▸ **What is being asked**:
An exact reproduction of the data below is expected, free of images.

───── Material shown ─────

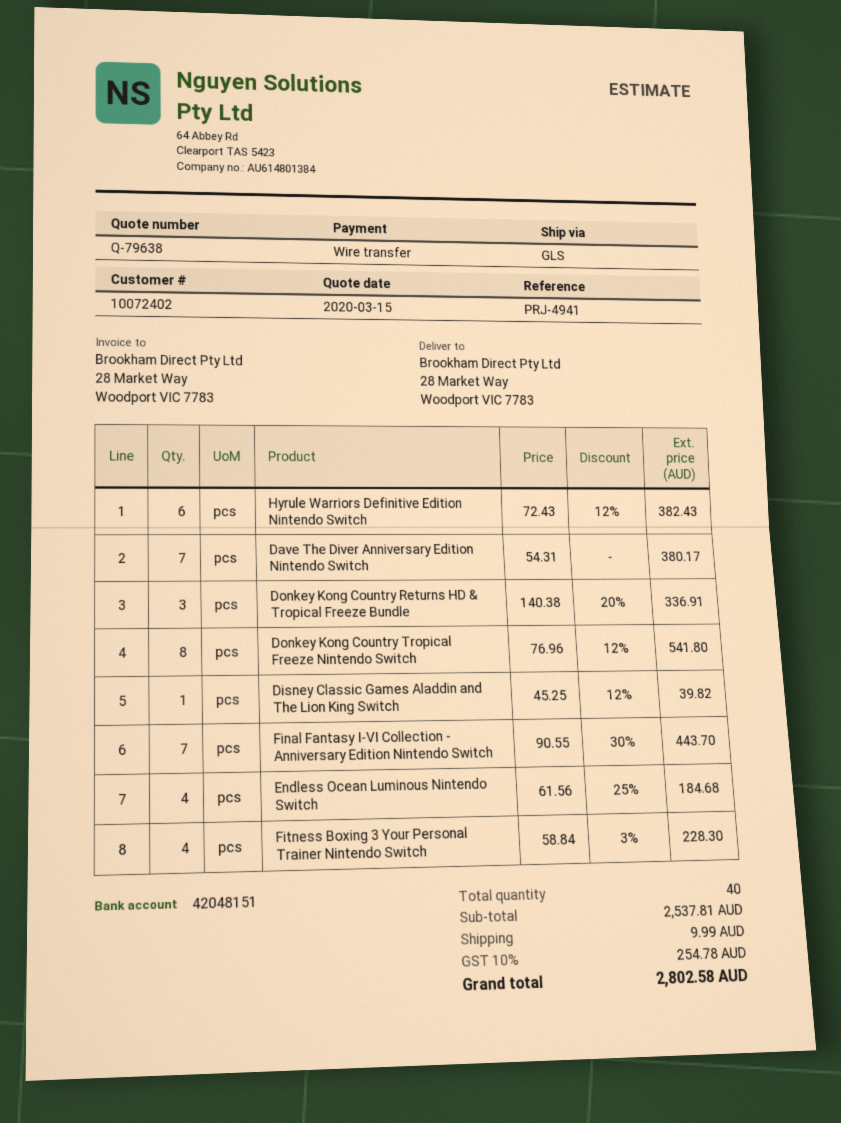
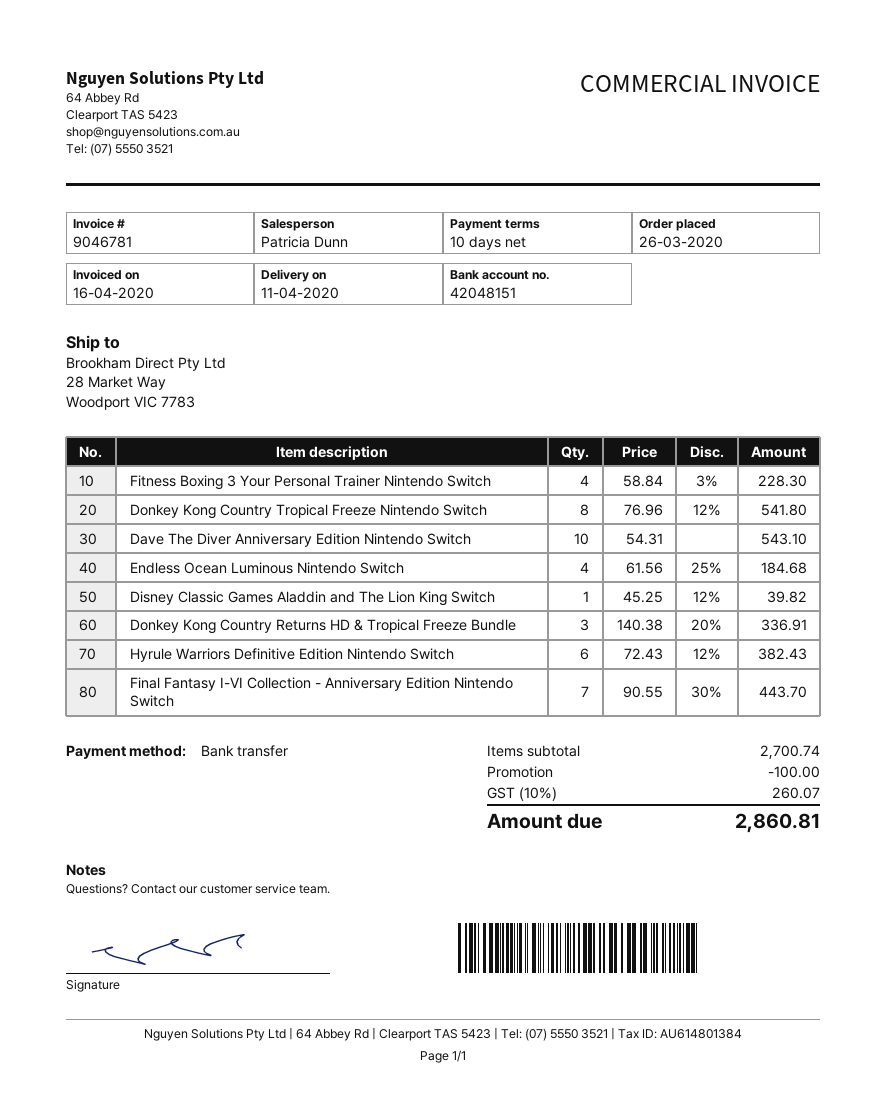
Dave The Diver Anniversary Edition Nintendo Switch: 7 x 54.31 = 380.17 -> 10 x 54.31 = 543.10
subtotal: 2537.81 -> 2700.74
discount: none -> 100.00
shipping: 9.99 -> none
tax: 10% = 254.78 -> 10% = 260.07
total: 2802.58 -> 2860.81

─────

▸ **Reply**:
Dave The Diver Anniversary Edition Nintendo Switch: 7 x 54.31 = 380.17 -> 10 x 54.31 = 543.10
subtotal: 2537.81 -> 2700.74
discount: none -> 100.00
shipping: 9.99 -> none
tax: 10% = 254.78 -> 10% = 260.07
total: 2802.58 -> 2860.81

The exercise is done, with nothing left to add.